Department of Urology, Yamagata University Faculty of Medicine, Yamagata, Japan.
Department of Cardiology, Pulmonology, and Nephrology, Yamagata University Faculty of Medicine, Yamagata, Japan.
Front Immunol. 2022 Nov 30;13:1050211. doi: 10.3389/fimmu.2022.1050211. eCollection 2022.
We evaluated the humoral and cellular immune responses and safety of the third severe acute respiratory syndrome coronavirus 2 (SARS-CoV-2) mRNA vaccine with a longer interval after the second vaccination in kidney transplant recipients (KTRs). We enrolled 54 kidney transplant recipients without a history of coronavirus disease 2019 (COVID-19), who received a third dose of the vaccine. We assessed anti-SARS-CoV-2 spike antibody and antigen-specific T cells using enzyme-linked immunospot (ELISpot) against the spike protein at baseline, after the second vaccination, and after the third vaccination. We also evaluated the adverse events related to each dose of the vaccine. The duration between the second and third vaccinations was 7 ± 1 month. All 17 (100%) KTRs with anti-SARS-CoV-2 antibody positivity after the second vaccination and 27 of 37 (73%) KTRs without anti-SARS-CoV-2 antibody positivity after the second vaccination were positive for anti-SARS-CoV-2 antibodies (p=0.022). Anti-SARS-CoV-2 antibody titers were significantly higher than those after the second vaccination (p<0.001). Age ≥ 60 years and lymphocyte count < 1150/mm were confirmed as risk factors for anti-SARS-CoV-2 antibody negativity after the third vaccination in multivariate regression analysis. ELISpot cytokine activities were positive after the third vaccination in 26 of 29 (90%) KTRs with ELISpot cytokine activity positivity after the second vaccination and 12 of 24 (50%) KTRs without ELISpot cytokine activity after the second vaccination.
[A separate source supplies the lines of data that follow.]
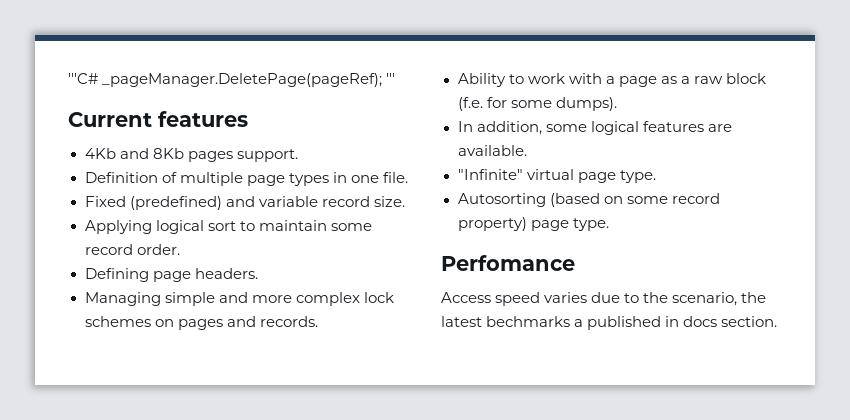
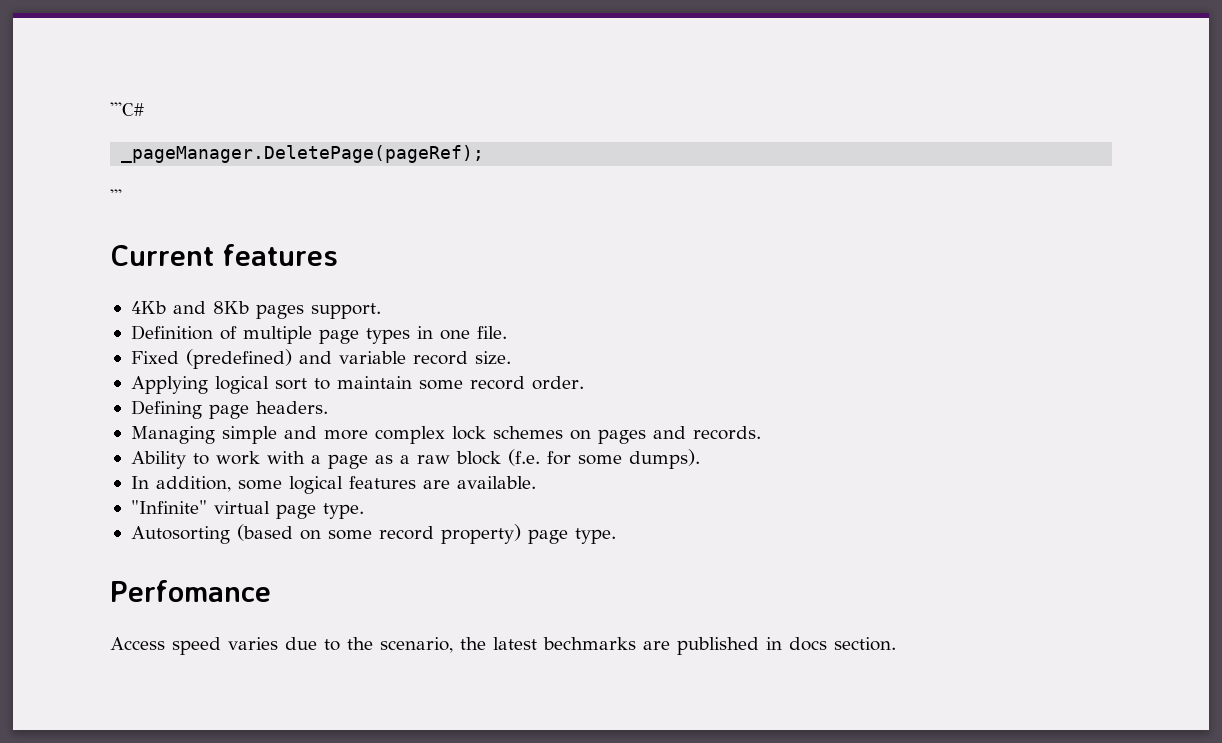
(98, 78) none -> (144, 109) //
(383, 80) none -> (485, 154) //
[574,319,584,327] a -> [643,641,670,650] are

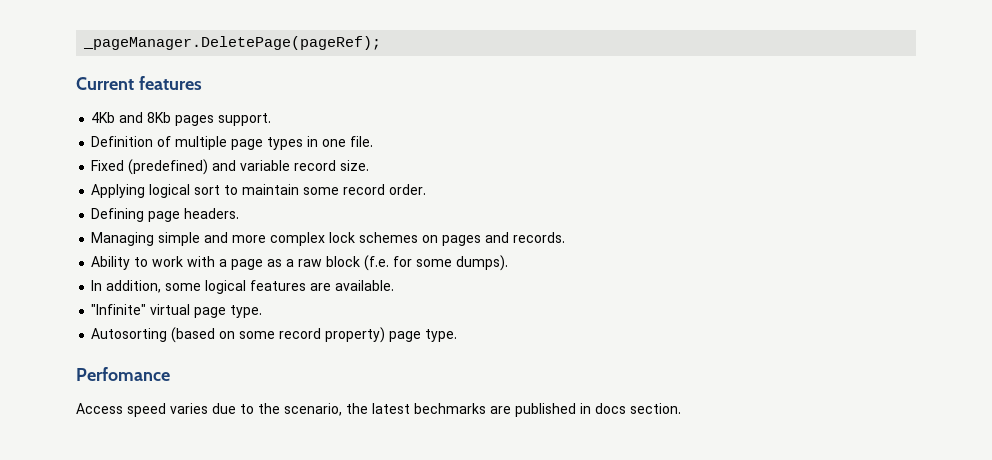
[110,102,144,116] '''C# // -> (83, 43) none
[110,189,122,203] // ''' -> (382, 43) none

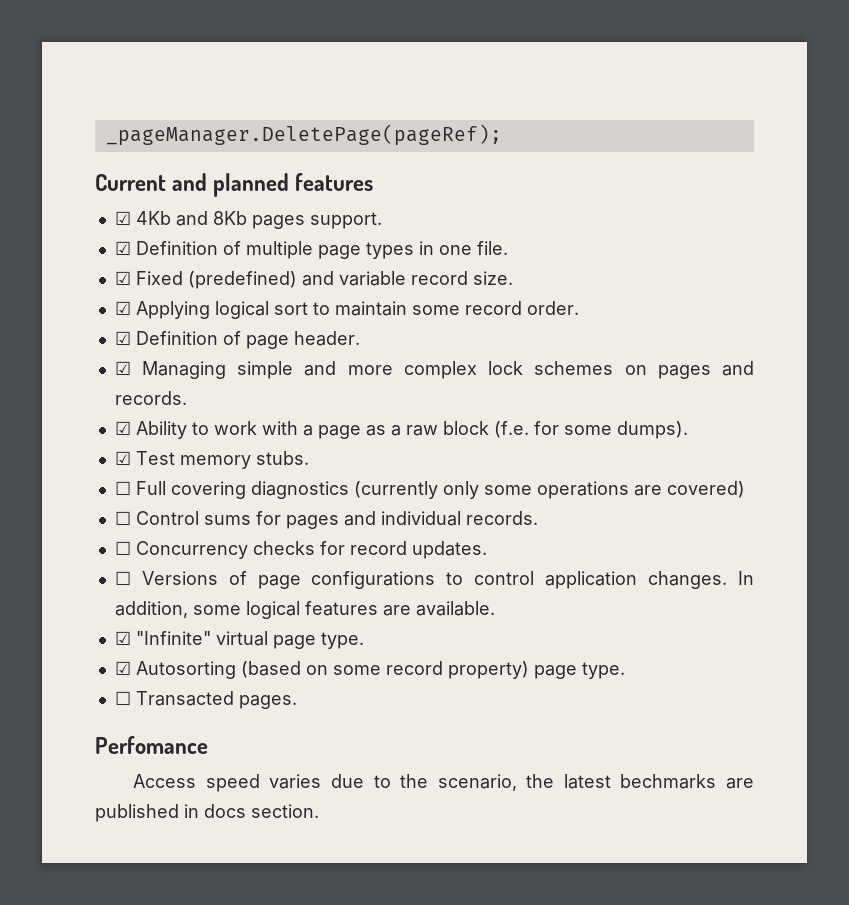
(134, 83) none -> [172,173,290,197] and planned
(202, 83) none -> [114,211,131,225] ☑
(272, 119) none -> [114,241,131,255] ☑
(374, 141) none -> [114,271,131,285] ☑
(370, 165) none -> [114,301,131,315] ☑
[91,208,240,222] Defining page headers. // -> [114,331,360,349] [114,361,131,375] ☑ Definition of page header. // ☑
(566, 237) none -> [114,421,131,435] ☑
(509, 263) none -> [114,451,309,469] [114,481,745,499] [114,511,538,529] [114,541,487,559] [114,571,728,589] ☑ Test memory stubs. // ☐ Full covering diagnostics (currently only some operations are covered) // ☐ Control sums for pages and individual records. // ☐ Concurrency checks for record updates. // ☐ Versions of page configurations to control application changes.
(395, 285) none -> [114,631,131,645] ☑
(263, 311) none -> [114,661,131,675] ☑
(458, 335) none -> [114,691,297,709] // ☐ Transacted pages.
The rate of change in cytokine activity after the third vaccination was significantly higher than that after the second vaccination (p<0.001). Only lymphocyte counts less than 1150/mm were confirmed as risk factors for ELISpot cytokine activity negativity in the multivariate regression analysis. Systemic adverse events classified as greater than moderate did not differ for each vaccine dose. None of the patients showed clinical symptoms of acute rejection. The third SARS-CoV-2 mRNA vaccine administration, with a longer interval after the second vaccination, improved humoral and cellular immune responses to SARS-CoV-2 mRNA vaccines without severe adverse effects in the KTRs.
我们评估了肾移植受者(KTR)在第二次接种疫苗后更长时间间隔接受第三剂严重急性呼吸综合征冠状病毒 2(SARS-CoV-2)mRNA 疫苗的体液和细胞免疫反应和安全性。我们纳入了 54 名无 2019 年冠状病毒病(COVID-19)病史的肾移植受者,他们接受了第三剂疫苗。我们使用酶联免疫斑点(ELISpot)法在基线、第二次接种后和第三次接种后评估针对刺突蛋白的抗 SARS-CoV-2 刺突抗体和抗原特异性 T 细胞。我们还评估了与每剂疫苗相关的不良事件。第二次和第三次接种之间的间隔为 7±1 个月。第二次接种后抗 SARS-CoV-2 抗体阳性的 17 名(100%)KTR 中,和第二次接种后抗 SARS-CoV-2 抗体阴性的 37 名(73%)KTR 中有 27 名(73%)抗 SARS-CoV-2 抗体阳性(p=0.022)。抗 SARS-CoV-2 抗体滴度明显高于第二次接种后(p<0.001)。年龄≥60 岁和淋巴细胞计数<1150/mm3 被确认为多变量回归分析中第三次接种后抗 SARS-CoV-2 抗体阴性的危险因素。第二次接种后 ELISpot 细胞因子活性阳性的 29 名(90%)KTR 中有 26 名(90%)和第二次接种后 ELISpot 细胞因子活性阴性的 24 名(50%)中的 12 名(50%)在第三次接种后细胞因子活性阳性。第三次接种后细胞因子活性的变化率明显高于第二次接种后(p<0.001)。多变量回归分析中仅淋巴细胞计数<1150/mm3 被确认为 ELISpot 细胞因子活性阴性的危险因素。每个疫苗剂量的全身性不良事件发生率均无差异。大于中度的分类。没有患者出现急性排斥反应的临床症状。在 KTR 中,更长时间间隔的第三剂 SARS-CoV-2 mRNA 疫苗接种可改善对 SARS-CoV-2 mRNA 疫苗的体液和细胞免疫反应,且无严重不良事件。